RECORDS SUPPLIED |
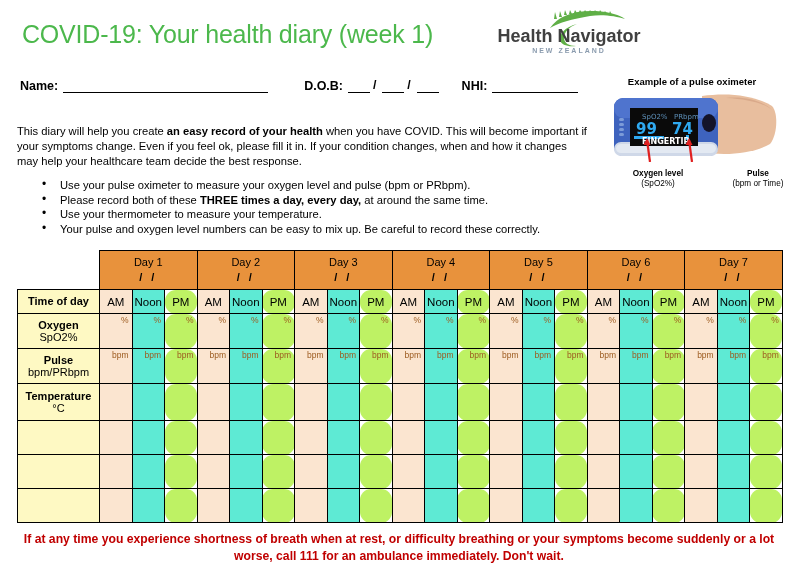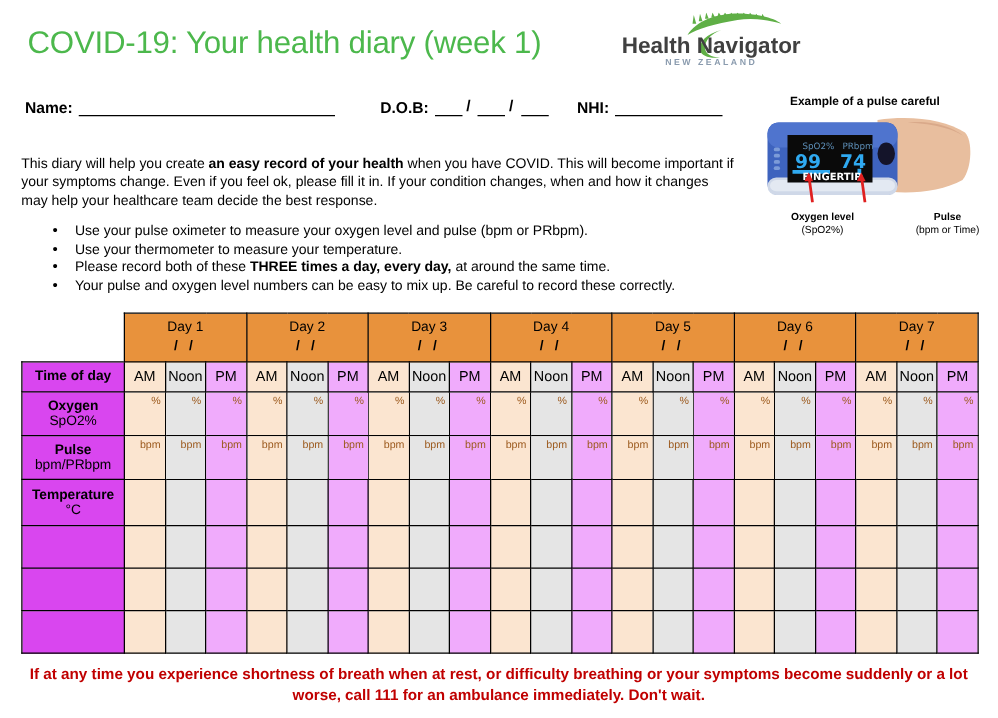--- a/index.html
+++ b/index.html
@@ -335,7 +335,7 @@
   </ul>
 
   <div class="oxi-figure">
-    <div class="oxi-caption">Example of a pulse careful</div>
+    <div class="oxi-caption">Example of a pulse oximeter</div>
 
     <svg class="oxi-photo" viewBox="0 0 172 72">
       <rect x="0" y="0" width="172" height="72" fill="#ffffff"></rect>

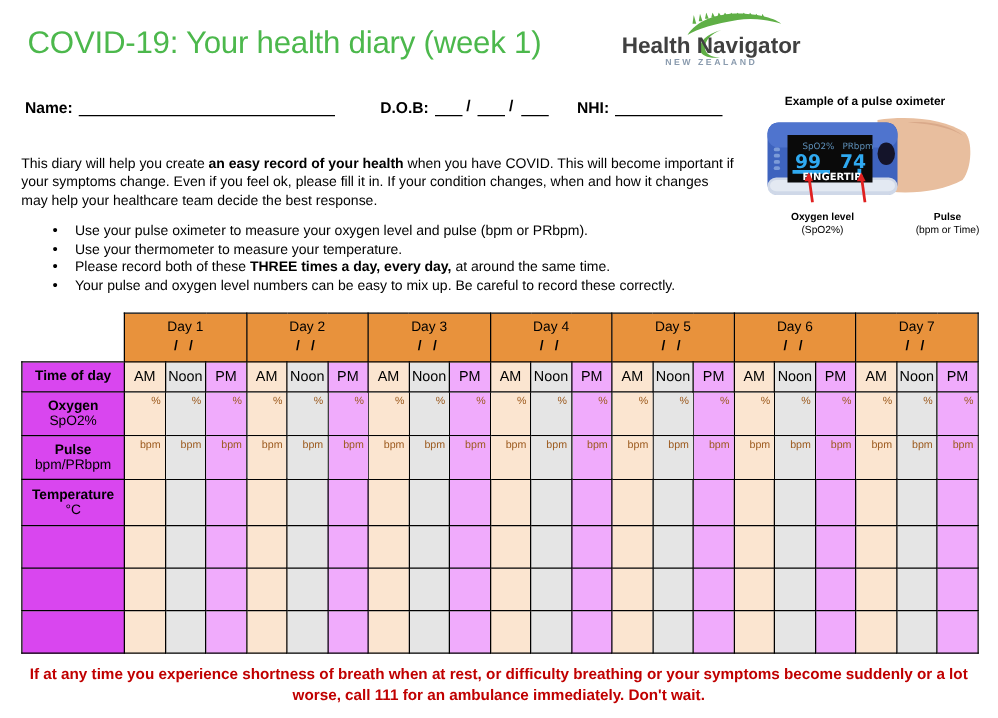--- a/index.html
+++ b/index.html
@@ -329,8 +329,8 @@
 
   <ul class="bullets">
     <li><span>Use your pulse oximeter to measure your oxygen level and pulse (bpm or PRbpm).</span></li>
+    <li><span>Please record both of these </span><b>THREE times a day, every day,</b><span> at around the same time.</span></li>
     <li><span>Use your thermometer to measure your temperature.</span></li>
-    <li><span>Please record both of these </span><b>THREE times a day, every day,</b><span> at around the same time.</span></li>
     <li><span>Your pulse and oxygen level numbers can be easy to mix up. Be careful to record these correctly.</span></li>
   </ul>
 

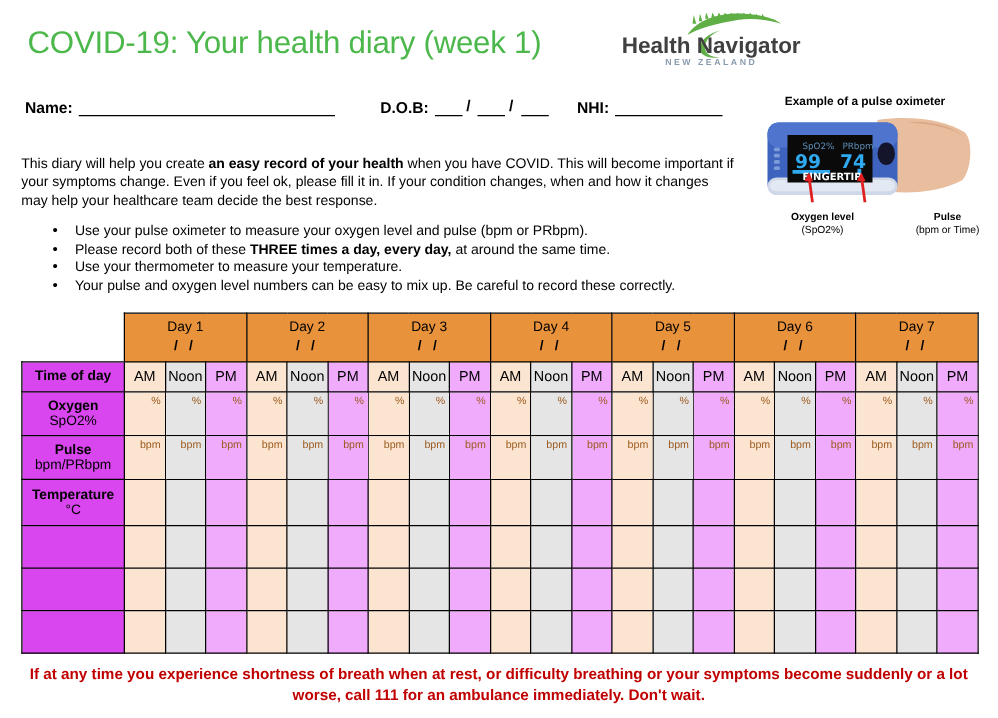--- a/index.html
+++ b/index.html
@@ -229,7 +229,7 @@
   .day-head .dh-date { display: block; font-size: 11px; font-weight: 700; letter-spacing: 3px; }
 
   .rowlabel {
-    background: #d946ef;
+    background: #fef9c3;
     text-align: left;
     padding-left: 5px;
     font-size: 10.5px;

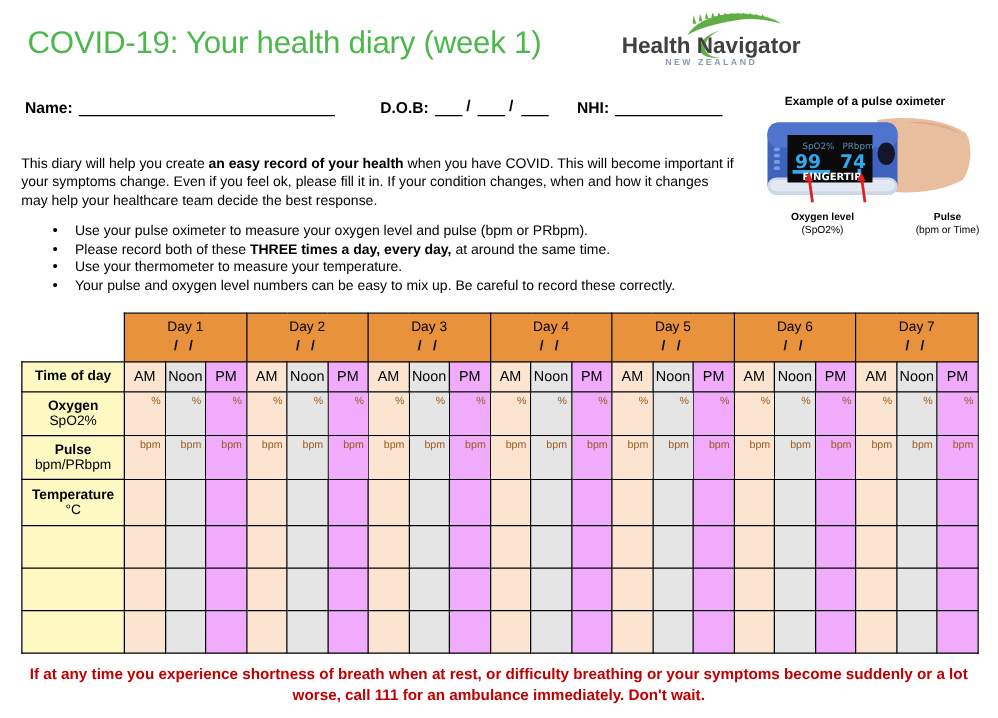--- a/index.html
+++ b/index.html
@@ -239,7 +239,7 @@
   .rowlabel .rl-sub  { font-weight: 400; display: block; }
 
   .slot-am   { background: #FBE5D0; }
-  .slot-noon { background: #e5e5e5; }
+  .slot-noon { background: #5eead4; }
   .slot-pm   { background: #f0abfc; }
 
   tr.timeofday td { height: 23px; }

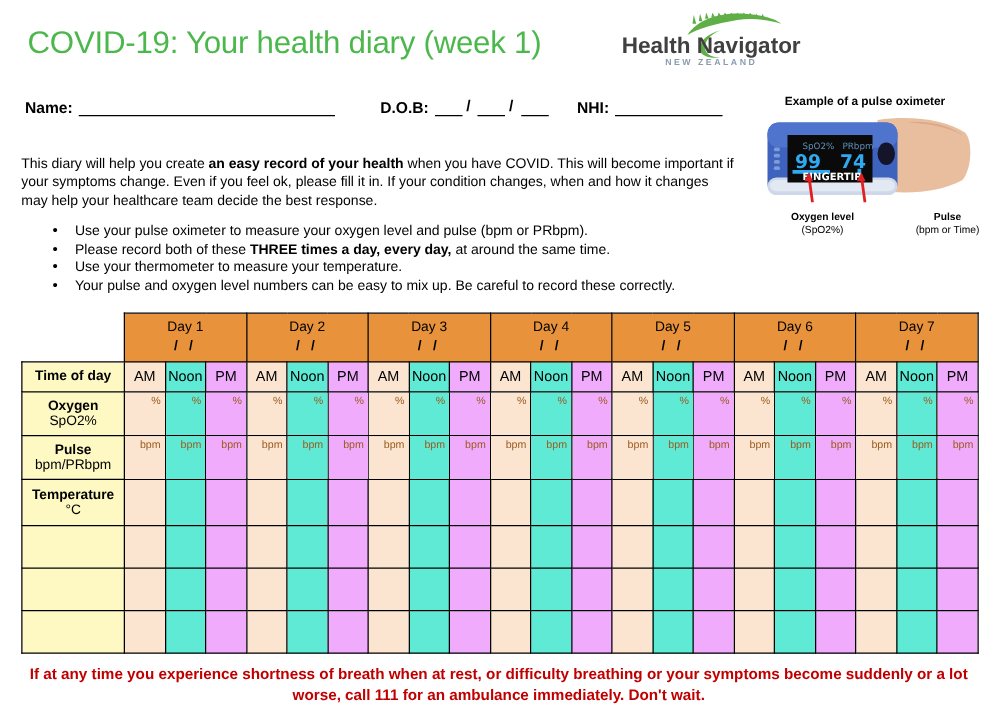--- a/index.html
+++ b/index.html
@@ -240,7 +240,7 @@
 
   .slot-am   { background: #FBE5D0; }
   .slot-noon { background: #5eead4; }
-  .slot-pm   { background: #f0abfc; }
+  .slot-pm   { background: #bef264; border-radius: 11px; }
 
   tr.timeofday td { height: 23px; }
   tr.timeofday .slot { font-size: 11.5px; }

WHAT TO WORK ON | Filter the records above for lines containing the word "THREE", and copy those lines.

FINAL ANSWER |
+    <li><span>Please record both of these </span><b>THREE times a day, every day,</b><span> at around the same time.</span></li>
-    <li><span>Please record both of these </span><b>THREE times a day, every day,</b><span> at around the same time.</span></li>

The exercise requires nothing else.